Beide Persönlichkeiten repräsentierten in ihrer Zeit und in gewissem Sinne auch für die Nachwelt das feudale Ungarn vor dem Kommunismus. Während aber Mindszenty als historische Persönlichkeit Züge tragischer Größe und Heiligmäßigkeit, trotz aller Schranken der Zeit und der Umstände, aufweist, kann man solch hehre Attribute Horthy beim besten Willen nicht zusprechen. Zwar war Horthy, verglichen mit Hitler und Stalin, aber auch seinen ungarischen Landsleuten, dem Pfeilkreuzler-führer Szälasi und dem kommunistischen Diktator Räkosi, ein relativ milder Diktator, aber immerhin ein solcher. Kann man über seine Haltung gegenüber Kaiser Karl, dessen bloßer Platzhalter er als Reichsverweser offiziell war, dem er aber trotzdem den Thron, um den sich dieser bemühte, versagte, noch verschiedener Meinung sein, so steht es wohl eindeutig fest, daß Horthy durch seine enge Anlehnung an die Achsenmächte und besonders an das Deutschland Hitlers Ungarn in eine schlimme Situation hineinmanövriert hat.

Daß Horthy zuletzt versuchte, die extremen Konsequenzen der Herrschaft Hitlers in Ungarn, vor allem in bezug auf die Judenverfolgung, abzuwenden, ändert nichts daran, daß er und sein politischer Handlanger Gömbös das Land den Deutschen und dem Eroberungskrieg Hitlers ausgeliefert haben.

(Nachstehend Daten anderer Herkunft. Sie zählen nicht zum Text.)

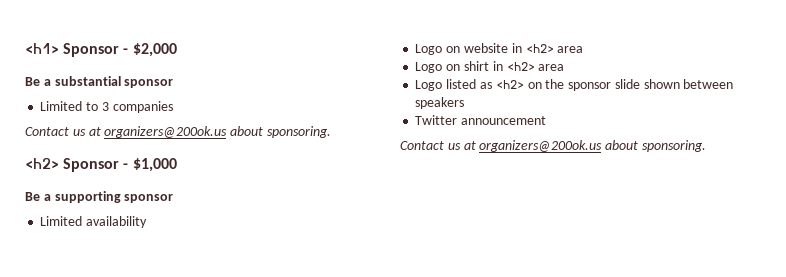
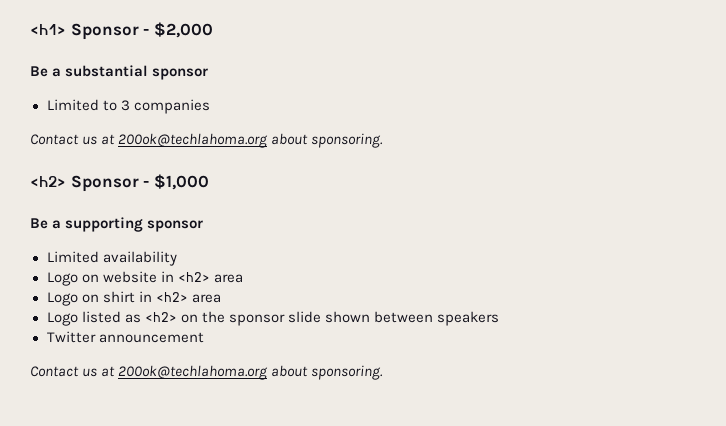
[104,126,228,138] organizers@200ok.us -> [118,133,269,148] 200ok@techlahoma.org
[479,140,603,152] organizers@200ok.us -> [118,365,269,380] 200ok@techlahoma.org

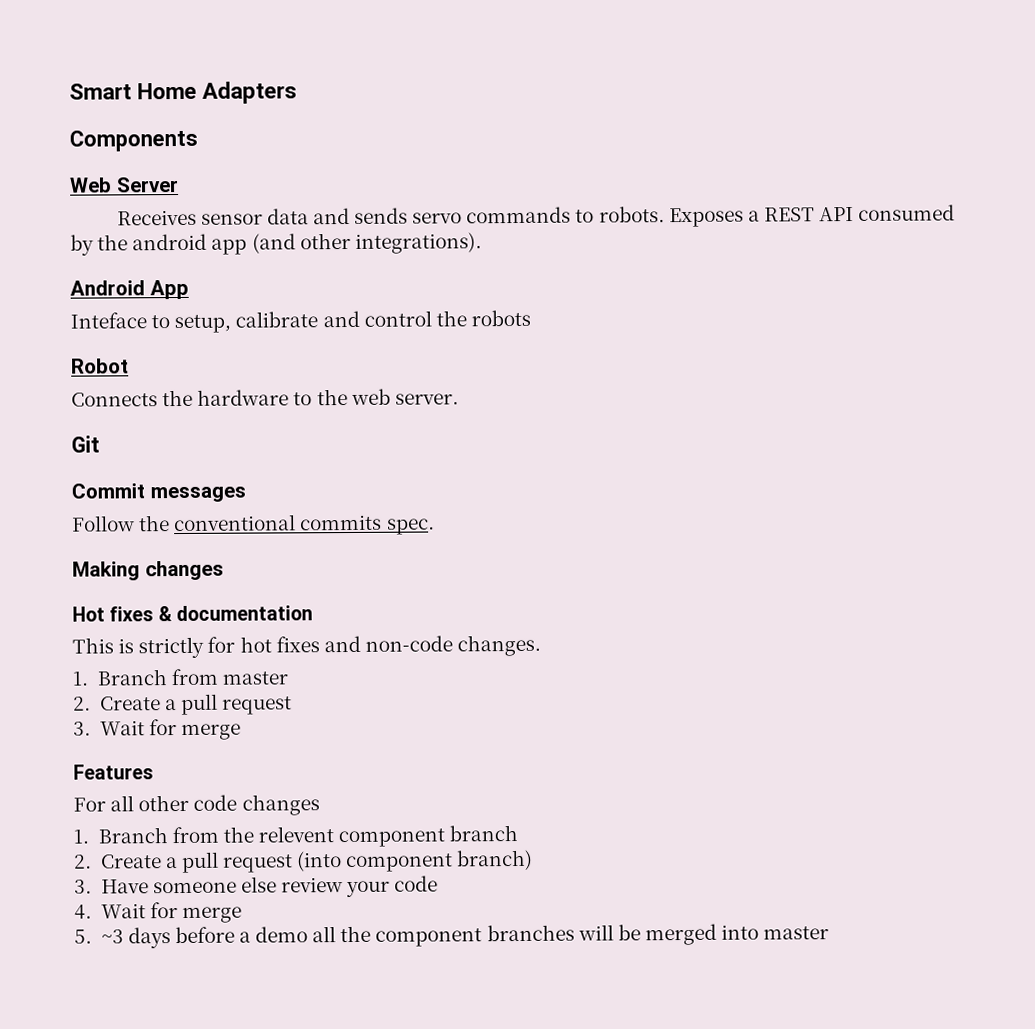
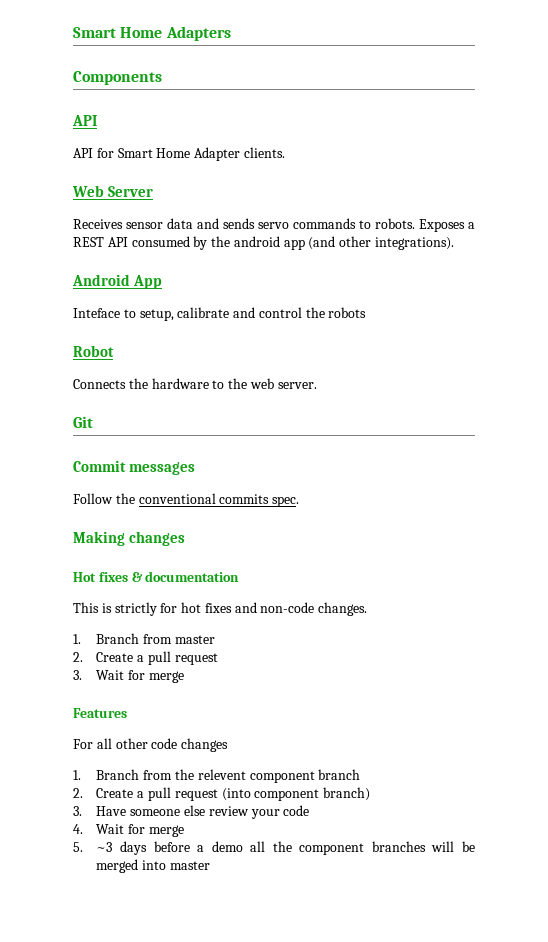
(198, 140) none -> [72,115,97,126] [73,147,285,161] // API // API for Smart Home Adapter clients.

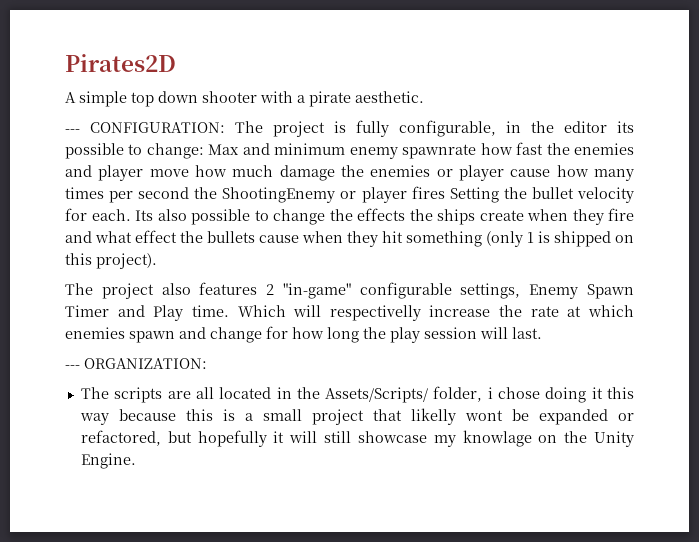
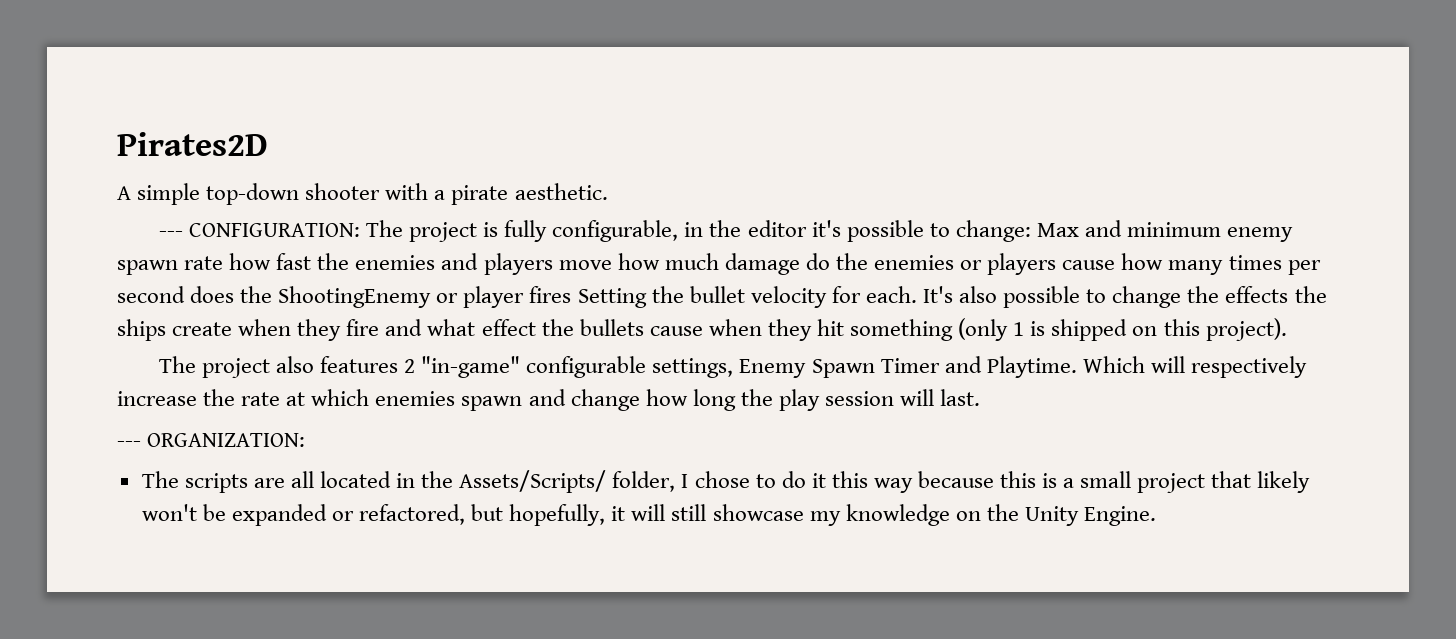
[131,91,198,107] top down -> [206,183,300,205] top-down
[617,121,634,133] its -> [811,220,841,237] it's
[402,144,477,159] spawnrate -> [117,256,224,275] spawn rate
[98,165,144,181] player -> [483,253,553,275] players
(335, 173) none -> [805,253,830,270] do
[458,165,504,181] player -> [987,253,1057,275] players
(190, 193) none -> [190,286,235,303] does
[135,210,153,221] Its -> [922,286,953,303] It's
[153,305,229,321] Play time. -> [986,356,1077,378] Playtime.
[329,305,421,321] respectivelly -> [1190,356,1307,378] respectively
[266,326,288,339] for -> (640, 400) none
[487,387,587,403] i chose doing -> [681,471,806,488] I chose to do
[410,408,503,425] likelly wont -> [1257,471,1311,493] [141,504,197,521] likely won't
[197,430,267,447] hopefully -> [509,504,606,526] hopefully,
[462,430,532,447] knowlage -> [845,504,950,526] knowledge

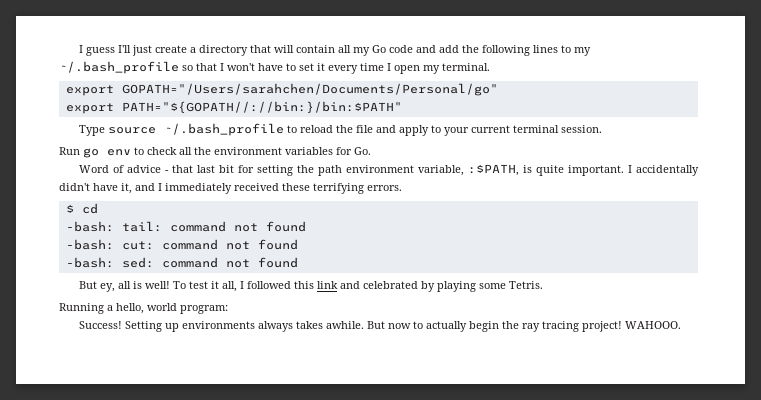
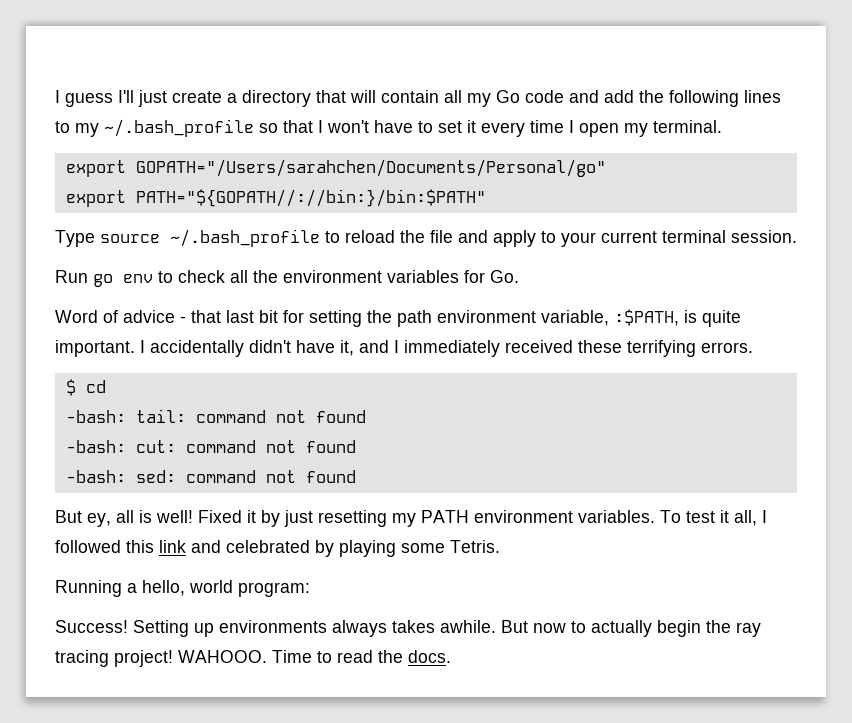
(170, 285) none -> [198,510,655,527] Fixed it by just resetting my PATH environment variables.
(681, 325) none -> [272,650,451,663] Time to read the docs.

Horthy war es auch vergönnt, einen über zwei Jahrzehnte währenden Lebensabend an der luxuriösen portugiesischen Rivie-ra zu verbringen, statt für seine Kollaboration zur Verantwortung gezogen oder gar hingerichtet zu werden, wie es dem slowakischen Staatschef von Hitlers Gnaden, Prälat Tiso, widerfuhr.

Der Versuch, Horthy zu idealisieren, ist also ein solcher an einem untauglichen und dieser Ehre nicht würdigen Objekt. Wenn es eine Persönlichkeit gibt, die es verdient, in ehrender Erinnerung gehalten zu werden, so ist dies der ungarische Ministerpräsident Graf Pal Teleki, der den Bruch des ungarisch-jugoslawischen Freundschaftspaktes am 3. April 1941 mit seinem Freitod beantwortete und durch diese Form des Protestes, die viel eher ein Opfertod im zeichenhaft-christlichen Sinn denn ein Selbstmord war, erreichte, daß die deutschen Truppen, die über Ungarn in Jugoslawien einfielen, durch ein Land mit schwarzen Fahnen marschierten.

Daran soll gerade angesichts dessen, was sich jetzt im ehemaligen Jugoslawien abspielt und was letzten Endes auf die Aggression Hitlers, der die nationalen Leidenschaften am Balkan aufgewühlt hat, zurückgeht, erinnert werden. Teleki und nicht Horthy repräsentiert das andere und bessere Ungarn der Vergangenheit.